By this, I mean to ask why when bad people like dictators suffer a brutal death (Gaddafi for example) people seem to take a perverse glee in it. Similar shit with celebrating war crimes or torturing prisoners. Why are people so prone to celebrating needless cruelty? Even if someone has to be killed, why not just shoot their brain and get it done with?
What leads to sadism usurping justice?
Falling into your wing while paragliding is called 'gift wrapping' and turns you into a dirt torpedo pic.twitter.com/oQFKsVISkI
— Mental Videos (@MentalVids) March 15, 2023
They are looking for a resolution that's not there
you don't end human greed, you just mitigate it
So what can people do to prevent the sadism that pops up from lack of resolution from occurring within themselves? What can I do to prevent myself from being cruel?
>Even if someone has to be killed, why not just shoot their brain and get it done with?
An ordinary murderer kills like one or two people, so it's a fair punishment to simply take their life in a neutral, painless way.
But someone like Gaddafi was responsible for thousands of deaths, and hundreds of thousands of people being subjected to all sorts of miserable oppression. A simple execution wouldn't have been enough to exact a punishment proportional to his crime, because he had but one life to lose. Rather, people like this must die in an exceptionally brutal way in order for their single death to be made awful enough that justice can be served relative to the gravity of their crimes.
That’s retarded, torturing a mass murderer or dictator isn’t actually gonna solve anything that just shooting them wouldn’t. It won’t bring back any people killed, it won’t help any refugees or people struggling financially.
Might deter future offenders.
Humans have evolved to enjoy seeing bad people in pain.
What does that have anything to do with it?
The purpose of punishment is to convince society at large that justice has been served, so that people continue to abide by the social contract. It has nothing to do with rendering any specific material benefit.
I generally interpret punishment as more-so being there to prevent that person from doing whatever they’re being punished for, but I suppose an element of “Don’t do this, or something really bad will happen” can be a useful deterrence. Still, after a point, it’s just cruelty for its own sake.
>Still, after a point, it’s just cruelty for its own sake.
Exactly. What I'm suggesting is a third alternative to the two versions of punishment you're describing.
It's not just about removing a dangerous person, or deterring other people from doing similar bad things. Rather, it's about establishing a generalized sense that justice has been done, so that the people as a whole believe that they live in a just society. The criminal himself merely becomes a prop in a sort of broader morality play.
Is it okay to use a person as a prop, simply ignoring their well-being or agency? I waver against such actions, personally. Just doesn’t sit right.
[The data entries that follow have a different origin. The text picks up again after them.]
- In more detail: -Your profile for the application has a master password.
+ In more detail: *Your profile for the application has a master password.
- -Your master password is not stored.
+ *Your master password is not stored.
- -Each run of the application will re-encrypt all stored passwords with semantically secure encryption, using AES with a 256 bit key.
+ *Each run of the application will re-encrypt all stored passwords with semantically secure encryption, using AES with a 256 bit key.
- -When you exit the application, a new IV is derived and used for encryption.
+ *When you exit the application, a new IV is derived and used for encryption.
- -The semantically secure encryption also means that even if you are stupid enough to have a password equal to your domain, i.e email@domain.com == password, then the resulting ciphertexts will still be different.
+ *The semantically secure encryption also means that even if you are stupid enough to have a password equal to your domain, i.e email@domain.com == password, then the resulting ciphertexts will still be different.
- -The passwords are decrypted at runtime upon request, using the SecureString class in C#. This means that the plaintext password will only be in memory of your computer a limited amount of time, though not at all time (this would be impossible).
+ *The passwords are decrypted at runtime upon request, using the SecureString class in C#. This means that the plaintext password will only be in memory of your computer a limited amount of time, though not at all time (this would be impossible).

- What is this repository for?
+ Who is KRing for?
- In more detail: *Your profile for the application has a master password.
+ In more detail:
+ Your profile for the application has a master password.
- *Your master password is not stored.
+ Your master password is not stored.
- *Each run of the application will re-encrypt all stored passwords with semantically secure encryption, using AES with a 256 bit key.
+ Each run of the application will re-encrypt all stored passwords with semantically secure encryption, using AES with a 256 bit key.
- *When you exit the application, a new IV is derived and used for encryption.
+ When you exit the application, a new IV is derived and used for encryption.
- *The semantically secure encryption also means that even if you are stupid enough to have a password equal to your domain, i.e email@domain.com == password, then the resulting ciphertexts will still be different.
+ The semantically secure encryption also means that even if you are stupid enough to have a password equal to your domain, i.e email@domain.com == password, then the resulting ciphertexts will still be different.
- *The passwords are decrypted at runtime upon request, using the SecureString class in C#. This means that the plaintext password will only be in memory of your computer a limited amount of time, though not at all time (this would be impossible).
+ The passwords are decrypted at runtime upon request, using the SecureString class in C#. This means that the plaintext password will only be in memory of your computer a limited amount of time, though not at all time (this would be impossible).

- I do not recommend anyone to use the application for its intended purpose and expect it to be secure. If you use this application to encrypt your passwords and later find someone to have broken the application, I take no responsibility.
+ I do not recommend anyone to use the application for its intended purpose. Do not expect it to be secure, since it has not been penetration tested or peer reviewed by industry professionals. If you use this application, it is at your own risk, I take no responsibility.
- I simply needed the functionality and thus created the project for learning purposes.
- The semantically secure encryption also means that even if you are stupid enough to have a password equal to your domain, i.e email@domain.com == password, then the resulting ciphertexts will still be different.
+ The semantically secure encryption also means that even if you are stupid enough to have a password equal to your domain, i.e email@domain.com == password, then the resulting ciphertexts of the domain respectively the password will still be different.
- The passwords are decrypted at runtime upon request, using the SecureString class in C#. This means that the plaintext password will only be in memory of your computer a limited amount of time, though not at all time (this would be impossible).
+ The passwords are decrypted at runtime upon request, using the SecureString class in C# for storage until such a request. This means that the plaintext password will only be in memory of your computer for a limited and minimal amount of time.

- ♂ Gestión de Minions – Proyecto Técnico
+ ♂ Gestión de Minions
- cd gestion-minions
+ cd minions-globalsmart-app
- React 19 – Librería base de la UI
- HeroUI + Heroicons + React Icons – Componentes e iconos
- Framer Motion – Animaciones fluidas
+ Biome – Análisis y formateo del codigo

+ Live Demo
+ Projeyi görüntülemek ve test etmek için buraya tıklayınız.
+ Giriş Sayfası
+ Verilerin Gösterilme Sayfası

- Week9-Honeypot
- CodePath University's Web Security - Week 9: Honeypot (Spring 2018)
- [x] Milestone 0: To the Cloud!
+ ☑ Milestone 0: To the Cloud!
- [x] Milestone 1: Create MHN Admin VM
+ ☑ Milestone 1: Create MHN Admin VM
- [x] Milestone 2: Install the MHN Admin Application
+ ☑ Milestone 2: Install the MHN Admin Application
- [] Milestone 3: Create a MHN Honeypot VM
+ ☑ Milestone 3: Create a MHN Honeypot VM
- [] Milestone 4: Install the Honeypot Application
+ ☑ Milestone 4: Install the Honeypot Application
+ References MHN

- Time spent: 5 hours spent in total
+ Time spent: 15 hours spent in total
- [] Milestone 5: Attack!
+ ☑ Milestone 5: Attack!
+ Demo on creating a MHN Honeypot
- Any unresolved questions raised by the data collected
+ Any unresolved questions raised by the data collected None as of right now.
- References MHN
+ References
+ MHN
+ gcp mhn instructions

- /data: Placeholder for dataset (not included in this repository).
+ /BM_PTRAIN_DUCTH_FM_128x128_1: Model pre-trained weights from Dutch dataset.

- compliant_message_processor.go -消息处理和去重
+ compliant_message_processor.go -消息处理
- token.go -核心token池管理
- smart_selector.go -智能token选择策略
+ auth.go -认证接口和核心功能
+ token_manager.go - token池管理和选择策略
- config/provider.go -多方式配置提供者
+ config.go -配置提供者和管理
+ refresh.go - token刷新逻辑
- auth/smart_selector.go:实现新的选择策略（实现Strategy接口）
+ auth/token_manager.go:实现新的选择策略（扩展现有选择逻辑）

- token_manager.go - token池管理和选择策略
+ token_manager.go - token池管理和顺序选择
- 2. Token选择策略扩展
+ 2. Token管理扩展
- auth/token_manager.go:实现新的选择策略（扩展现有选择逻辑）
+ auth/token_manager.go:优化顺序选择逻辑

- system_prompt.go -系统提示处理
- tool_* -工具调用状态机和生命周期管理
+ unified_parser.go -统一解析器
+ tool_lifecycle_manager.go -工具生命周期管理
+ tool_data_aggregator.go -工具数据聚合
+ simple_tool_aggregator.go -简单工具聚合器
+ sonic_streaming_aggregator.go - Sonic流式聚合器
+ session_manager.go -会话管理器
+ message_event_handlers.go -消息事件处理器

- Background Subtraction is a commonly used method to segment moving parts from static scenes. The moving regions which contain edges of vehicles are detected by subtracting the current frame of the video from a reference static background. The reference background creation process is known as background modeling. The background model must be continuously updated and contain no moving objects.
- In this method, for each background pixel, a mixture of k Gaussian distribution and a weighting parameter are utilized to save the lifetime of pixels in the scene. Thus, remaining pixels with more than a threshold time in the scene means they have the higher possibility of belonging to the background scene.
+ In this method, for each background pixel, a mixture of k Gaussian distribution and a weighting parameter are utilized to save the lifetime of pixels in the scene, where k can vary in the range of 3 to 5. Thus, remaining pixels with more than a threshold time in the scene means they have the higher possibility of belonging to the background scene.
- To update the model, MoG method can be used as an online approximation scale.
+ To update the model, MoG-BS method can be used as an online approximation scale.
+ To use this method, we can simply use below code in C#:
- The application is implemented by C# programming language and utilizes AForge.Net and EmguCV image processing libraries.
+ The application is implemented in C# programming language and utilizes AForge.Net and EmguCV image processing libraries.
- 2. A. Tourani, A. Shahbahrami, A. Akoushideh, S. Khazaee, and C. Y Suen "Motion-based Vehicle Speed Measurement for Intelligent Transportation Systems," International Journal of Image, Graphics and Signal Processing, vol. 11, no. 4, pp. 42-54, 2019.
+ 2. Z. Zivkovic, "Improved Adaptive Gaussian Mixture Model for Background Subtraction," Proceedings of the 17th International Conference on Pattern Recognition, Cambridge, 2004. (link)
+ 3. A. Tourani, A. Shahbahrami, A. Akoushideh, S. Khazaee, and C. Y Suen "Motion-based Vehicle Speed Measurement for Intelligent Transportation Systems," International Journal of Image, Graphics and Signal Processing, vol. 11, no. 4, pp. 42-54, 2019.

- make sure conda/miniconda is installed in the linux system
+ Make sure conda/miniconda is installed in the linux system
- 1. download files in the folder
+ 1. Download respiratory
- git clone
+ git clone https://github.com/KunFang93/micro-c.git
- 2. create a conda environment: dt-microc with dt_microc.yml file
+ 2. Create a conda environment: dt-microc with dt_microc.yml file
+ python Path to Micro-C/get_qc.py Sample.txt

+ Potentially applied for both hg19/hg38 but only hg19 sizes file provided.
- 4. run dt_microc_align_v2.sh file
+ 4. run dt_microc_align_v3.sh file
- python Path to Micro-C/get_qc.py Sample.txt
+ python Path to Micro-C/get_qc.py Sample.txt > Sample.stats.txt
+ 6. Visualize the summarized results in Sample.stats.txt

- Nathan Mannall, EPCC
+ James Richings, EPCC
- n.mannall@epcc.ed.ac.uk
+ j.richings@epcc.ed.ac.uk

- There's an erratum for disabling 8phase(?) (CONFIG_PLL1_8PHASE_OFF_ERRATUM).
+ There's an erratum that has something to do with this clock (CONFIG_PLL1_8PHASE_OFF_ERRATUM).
Men are men, not tools to be used by men.
>I generally interpret punishment as more-so being there to prevent that person from doing whatever they’re being punished for
Because you've been brainwashed by stupid modernist takes
Revenge has always been the main purpose of justice and is what huma beings strive for when wronged
The whole purpose of centralizing justice under the authority of the state was to have a neutral and widely recognized entity avenge the victims in their stead to avoid the chaos of personal vendettas
Are you a robot? Do you have autism?
Yes, I am autistic, but I fail to see the relevance of that.
Exactly
Based autists dabbing on neurotypicals with superior moral views.
I just don’t like unnecessary suffering.
BTW, how are you and seemingly everyone else I discuss ethics and morality with able to tell that I am autistic? Is it my inability to get motivations which I can not relate to?
If someone murders your mother in front of you, the thought process isn't a cold, logical "what is the most ethical and constructive outcome for us as a species?". You're full of grief, shock, rage, confusion, hatred, and the whole spectrum of emotion blinding your senses. You probably end up screaming and crying as you crush their head, or paralyzed with shock.
Sure, one can forgive a momentary abandonment of reason, but we should strive as a species to at least craft our laws around justice above all else.
That's nice but also has nothing to do in the slightest with the OP
Punishing criminals is for the greater good, even deterrence aside. It is an inherent good, like letting an orphanage visit the zoo free of charge.
Why is it inherently good outside of deterrence, compensating victims, and prevention?
Punishment is a mutually brutalising necessary evil
>An ordinary murderer kills like one or two people, so it's a fair punishment to simply take their life in a neutral, painless way
Only if said murderer killed hios victims in a neutral, painless way
all sin and thus all evil is indulgence, nothing more or less. to see people you perceive as enemies or prey driven before you and tormented can be pleasureful, and sinful people indulge in that pleasure. its no different than indulgence in homosexualry, gluttony, etc. its all the same.